## WHAT YOU SHOULD DO
Though the records contain pictures, copy none of them; repeat exactly the lines from the one with "[376,947,783,968] ([Play 12]" to the end.

Before and after images

· · · · · · ·

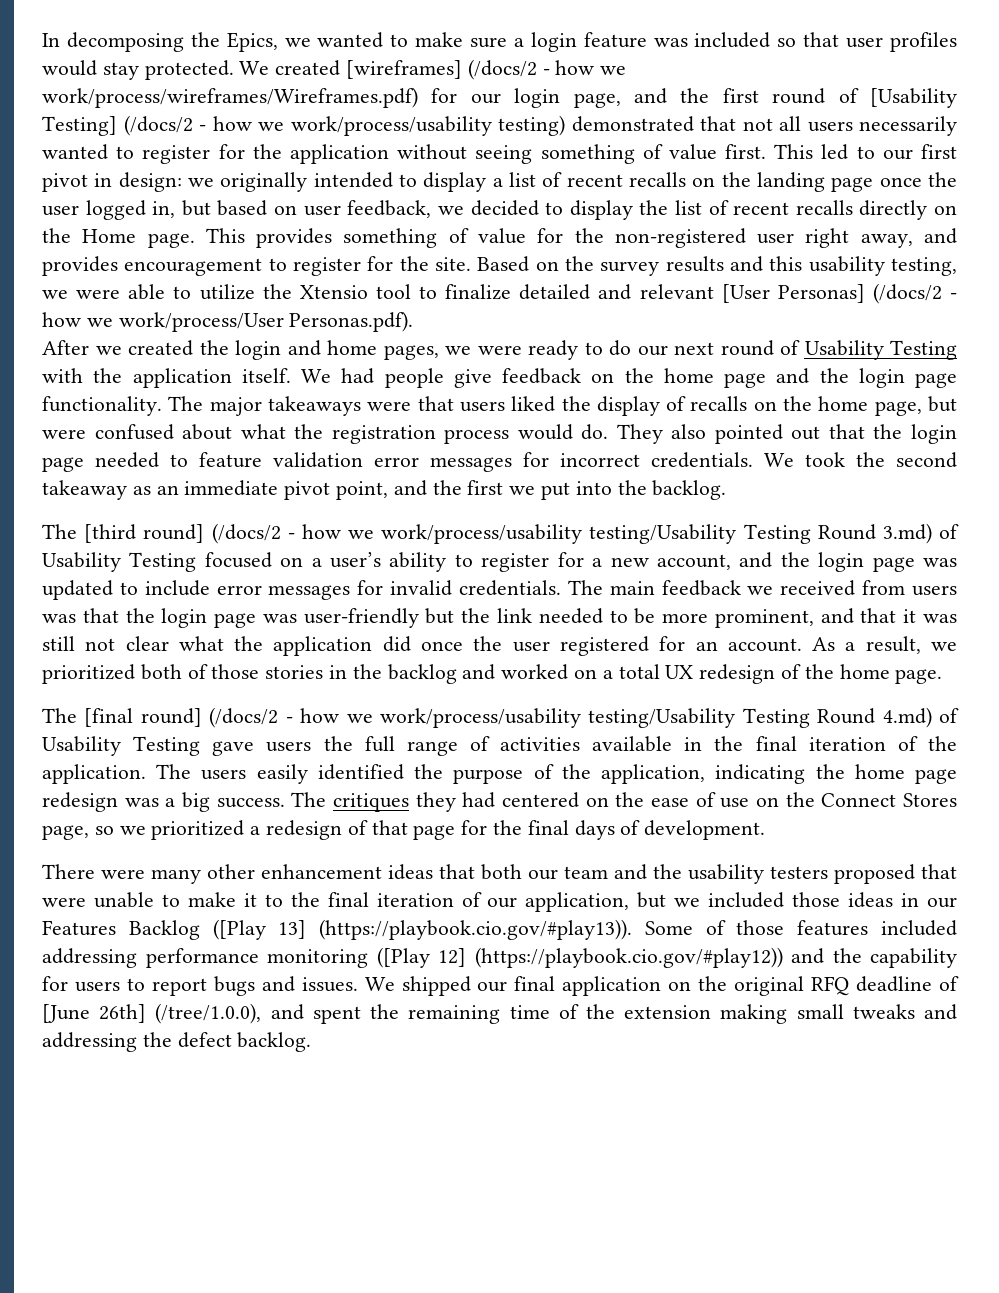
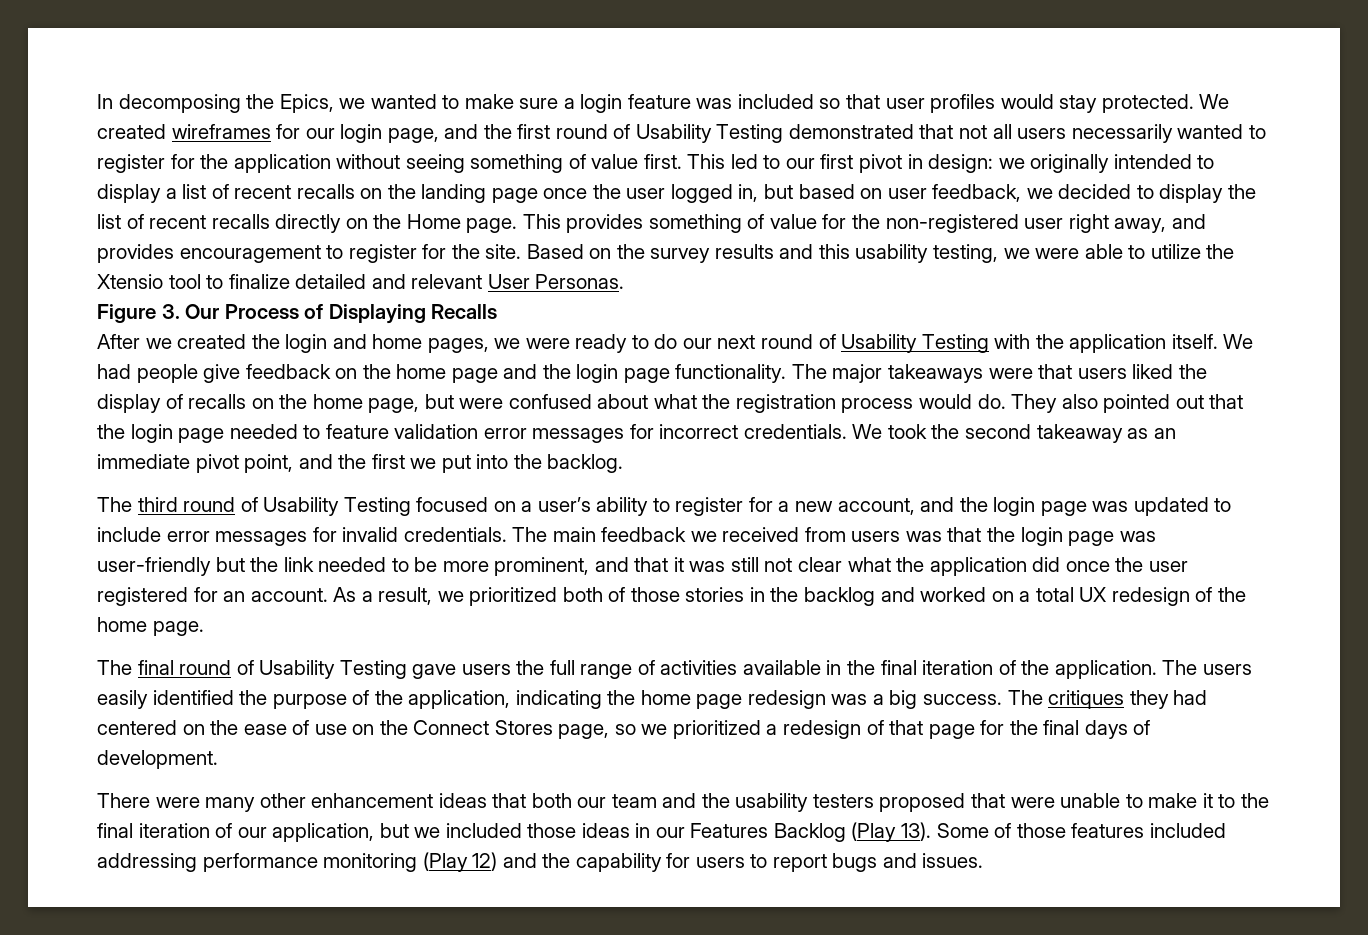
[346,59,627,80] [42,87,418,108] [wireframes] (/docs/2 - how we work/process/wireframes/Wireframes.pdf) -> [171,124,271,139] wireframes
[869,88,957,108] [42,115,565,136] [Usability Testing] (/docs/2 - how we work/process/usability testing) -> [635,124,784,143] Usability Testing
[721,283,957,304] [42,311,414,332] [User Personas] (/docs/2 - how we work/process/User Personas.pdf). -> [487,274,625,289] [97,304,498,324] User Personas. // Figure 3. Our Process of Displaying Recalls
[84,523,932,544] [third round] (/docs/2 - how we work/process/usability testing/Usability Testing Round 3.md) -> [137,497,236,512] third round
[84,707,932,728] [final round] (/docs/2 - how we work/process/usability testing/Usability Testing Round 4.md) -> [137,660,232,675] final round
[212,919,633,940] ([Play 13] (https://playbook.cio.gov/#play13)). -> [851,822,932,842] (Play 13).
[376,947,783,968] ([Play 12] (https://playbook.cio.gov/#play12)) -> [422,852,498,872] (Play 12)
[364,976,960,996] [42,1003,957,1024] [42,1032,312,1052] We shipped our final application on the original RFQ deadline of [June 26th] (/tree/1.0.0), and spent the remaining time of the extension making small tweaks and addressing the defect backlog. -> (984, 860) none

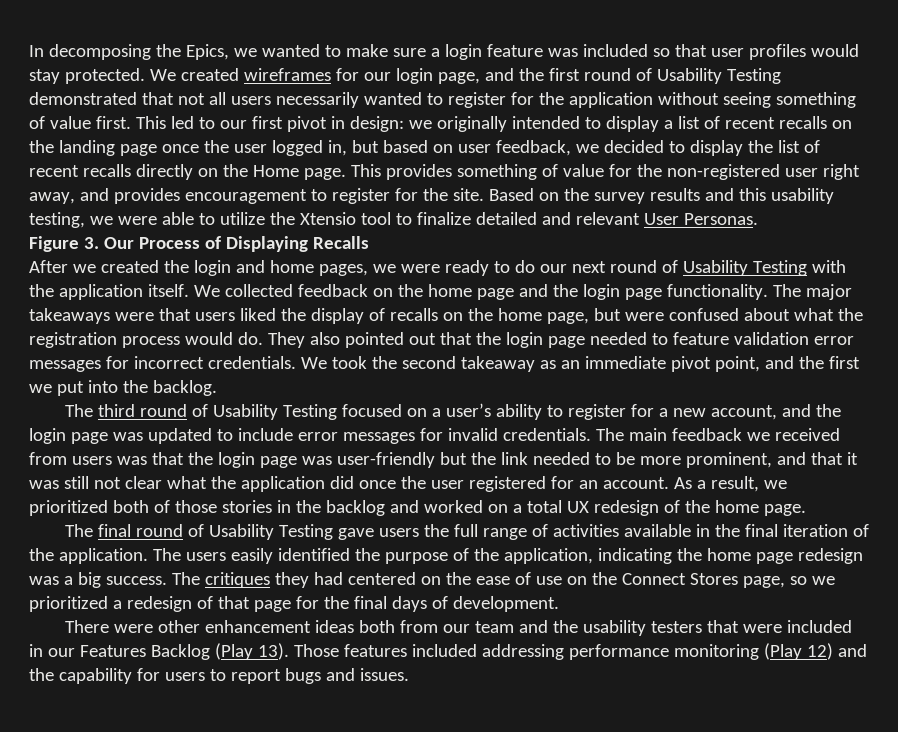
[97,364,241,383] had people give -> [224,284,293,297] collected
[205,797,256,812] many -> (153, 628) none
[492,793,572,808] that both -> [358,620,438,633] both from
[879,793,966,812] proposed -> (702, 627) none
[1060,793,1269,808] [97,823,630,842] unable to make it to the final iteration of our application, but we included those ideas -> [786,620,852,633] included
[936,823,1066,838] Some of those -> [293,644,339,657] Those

· · · · · · ·

## REPLY
[376,947,783,968] ([Play 12] (https://playbook.cio.gov/#play12)) -> [422,852,498,872] (Play 12)
[364,976,960,996] [42,1003,957,1024] [42,1032,312,1052] We shipped our final application on the original RFQ deadline of [June 26th] (/tree/1.0.0), and spent the remaining time of the extension making small tweaks and addressing the defect backlog. -> (984, 860) none

[97,364,241,383] had people give -> [224,284,293,297] collected
[205,797,256,812] many -> (153, 628) none
[492,793,572,808] that both -> [358,620,438,633] both from
[879,793,966,812] proposed -> (702, 627) none
[1060,793,1269,808] [97,823,630,842] unable to make it to the final iteration of our application, but we included those ideas -> [786,620,852,633] included
[936,823,1066,838] Some of those -> [293,644,339,657] Those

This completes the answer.